Excerpted records
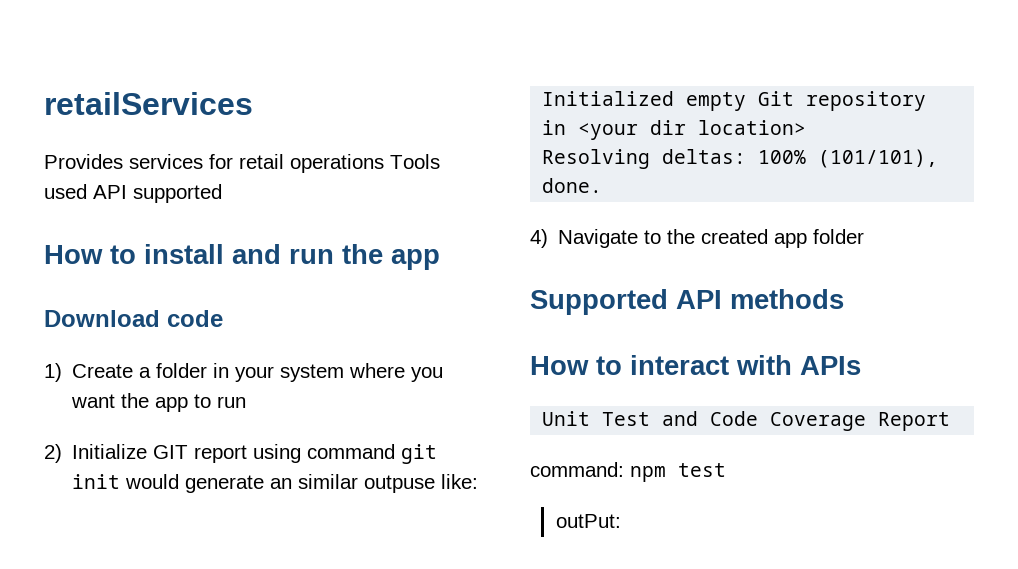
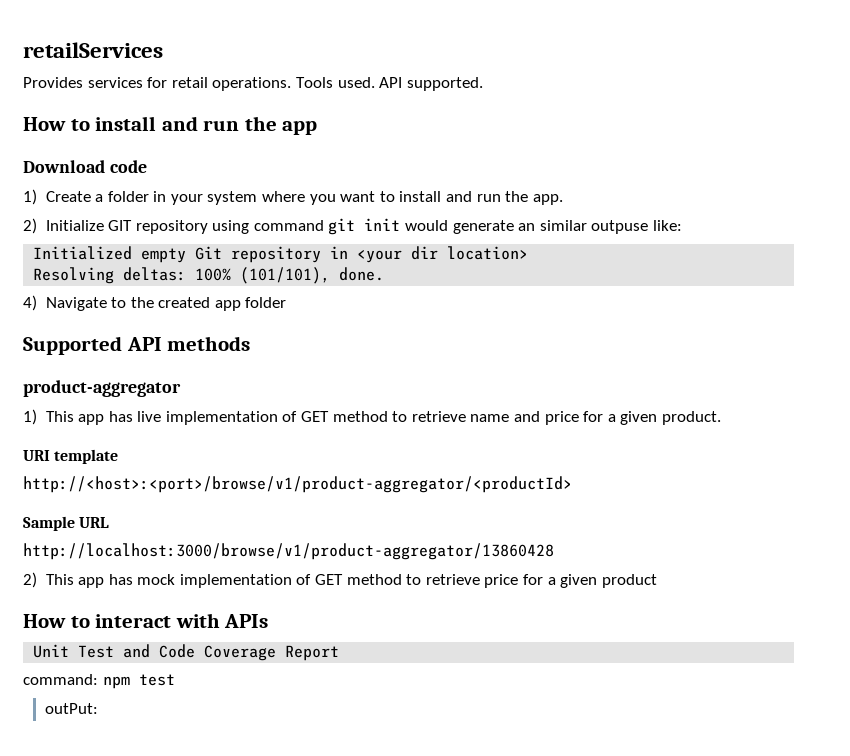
- Provides services for retail operations Tools used API supported
+ Provides services for retail operations. Tools used. API supported.
- 1) Create a folder in your system where you want the app to run
+ 1) Create a folder in your system where you want to install and run the app.
- 2) Initialize GIT report using command git init would generate an similar outpuse like:
+ 2) Initialize GIT repository using command git init would generate an similar outpuse like:
+ product-aggregator
+ 1) This app has live implementation of GET method to retrieve name and price for a given product.
+ URI template
+ http://<host>:<port>/browse/v1/product-aggregator/<productId>
+ Sample URL
+ http://localhost:3000/browse/v1/product-aggregator/13860428
+ 2) This app has mock implementation of GET method to retrieve price for a given product

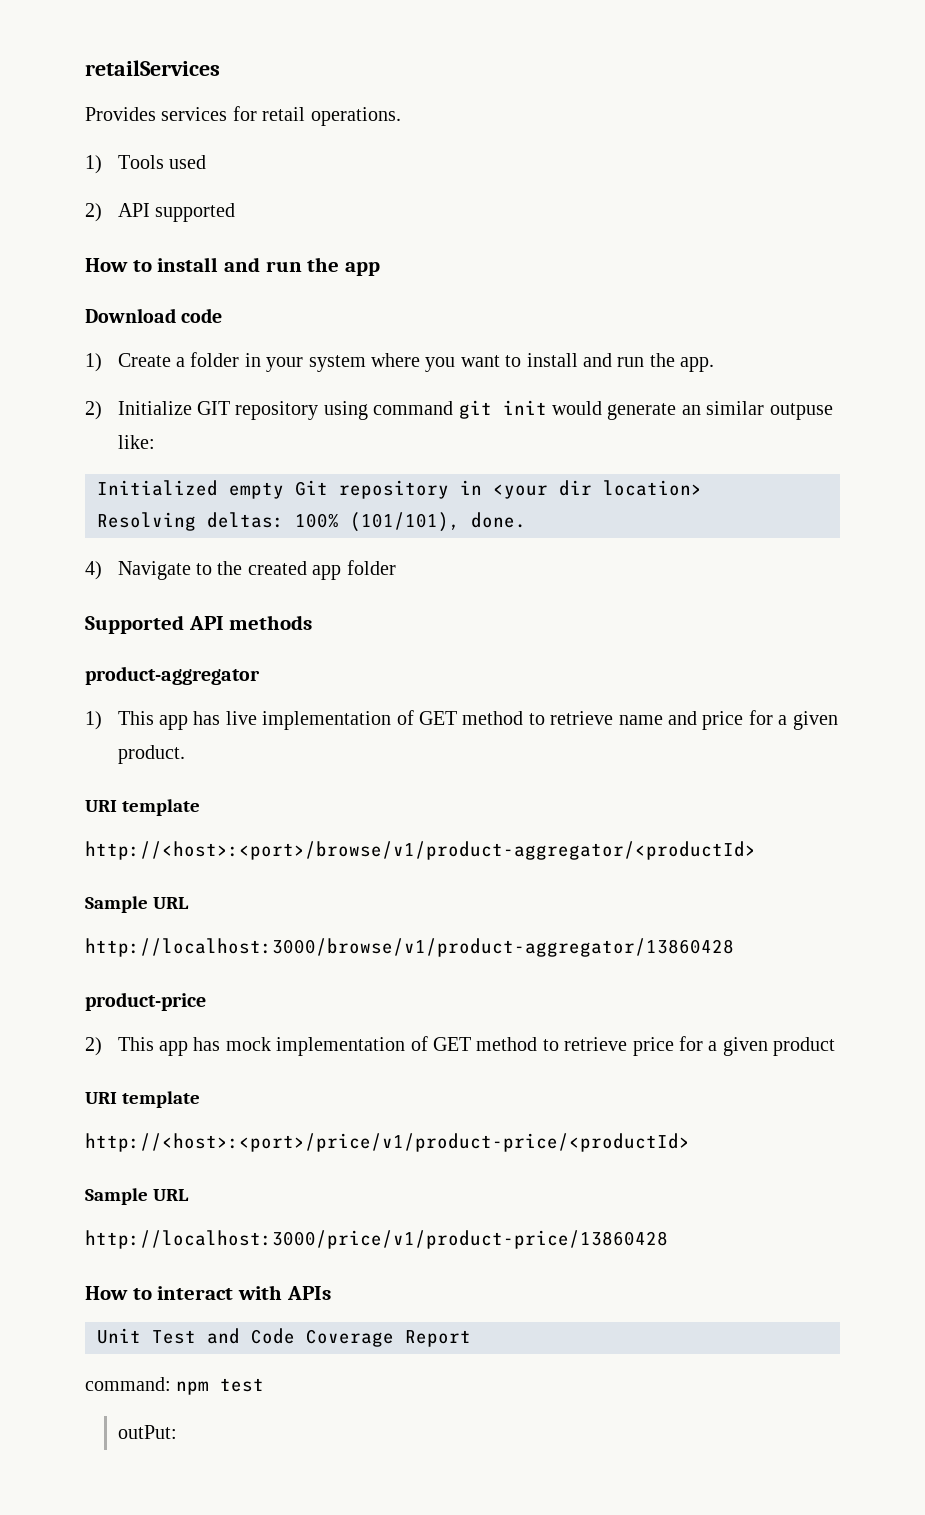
- Provides services for retail operations. Tools used. API supported.
+ Provides services for retail operations.
+ 1) Tools used
+ 2) API supported
+ product-price
  2) This app has mock implementation of GET method to retrieve price for a given product
+ URI template
+ http://<host>:<port>/price/v1/product-price/<productId>
+ Sample URL
+ http://localhost:3000/price/v1/product-price/13860428

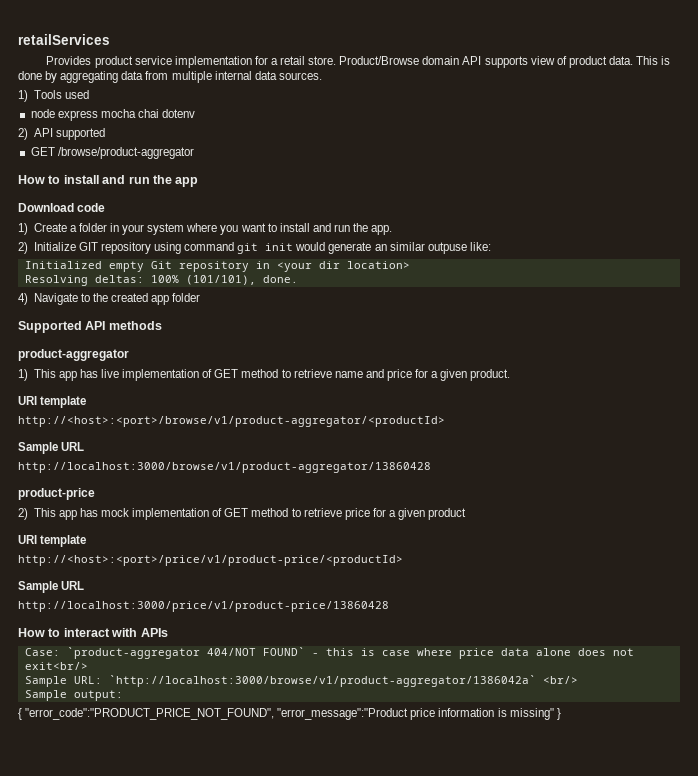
- Provides services for retail operations.
+ Provides product service implementation for a retail store. Product/Browse domain API supports view of product data. This is done by aggregating data from multiple internal data sources.
  1) Tools used
+ node express mocha chai dotenv
+ GET /browse/product-aggregator
- Unit Test and Code Coverage Report
- command: npm test
- outPut:
+ Case: `product-aggregator 404/NOT FOUND` - this is case where price data alone does not exit<br/>
+ Sample URL: `http://localhost:3000/browse/v1/product-aggregator/1386042a` <br/>
+ Sample output:
+ { "error_code":"PRODUCT_PRICE_NOT_FOUND", "error_message":"Product price information is missing" }

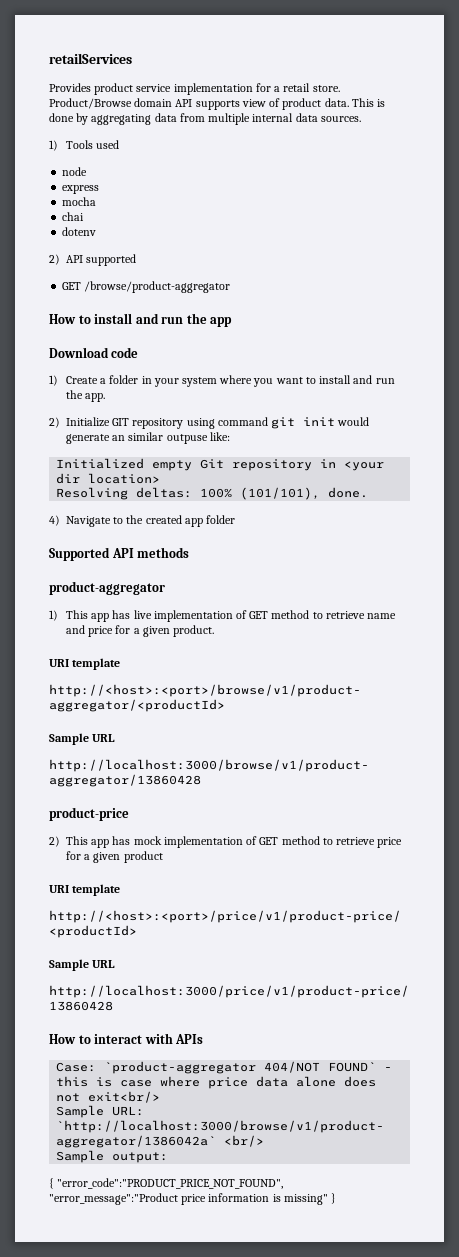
- node express mocha chai dotenv
+ node
+ express
+ mocha
+ chai
+ dotenv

Task instructions
Write the data above out exactly. Leave out any pictures.

Response area
- Provides services for retail operations Tools used API supported
+ Provides services for retail operations. Tools used. API supported.
- 1) Create a folder in your system where you want the app to run
+ 1) Create a folder in your system where you want to install and run the app.
- 2) Initialize GIT report using command git init would generate an similar outpuse like:
+ 2) Initialize GIT repository using command git init would generate an similar outpuse like:
+ product-aggregator
+ 1) This app has live implementation of GET method to retrieve name and price for a given product.
+ URI template
+ http://<host>:<port>/browse/v1/product-aggregator/<productId>
+ Sample URL
+ http://localhost:3000/browse/v1/product-aggregator/13860428
+ 2) This app has mock implementation of GET method to retrieve price for a given product

- Provides services for retail operations. Tools used. API supported.
+ Provides services for retail operations.
+ 1) Tools used
+ 2) API supported
+ product-price
  2) This app has mock implementation of GET method to retrieve price for a given product
+ URI template
+ http://<host>:<port>/price/v1/product-price/<productId>
+ Sample URL
+ http://localhost:3000/price/v1/product-price/13860428

- Provides services for retail operations.
+ Provides product service implementation for a retail store. Product/Browse domain API supports view of product data. This is done by aggregating data from multiple internal data sources.
  1) Tools used
+ node express mocha chai dotenv
+ GET /browse/product-aggregator
- Unit Test and Code Coverage Report
- command: npm test
- outPut:
+ Case: `product-aggregator 404/NOT FOUND` - this is case where price data alone does not exit<br/>
+ Sample URL: `http://localhost:3000/browse/v1/product-aggregator/1386042a` <br/>
+ Sample output:
+ { "error_code":"PRODUCT_PRICE_NOT_FOUND", "error_message":"Product price information is missing" }

- node express mocha chai dotenv
+ node
+ express
+ mocha
+ chai
+ dotenv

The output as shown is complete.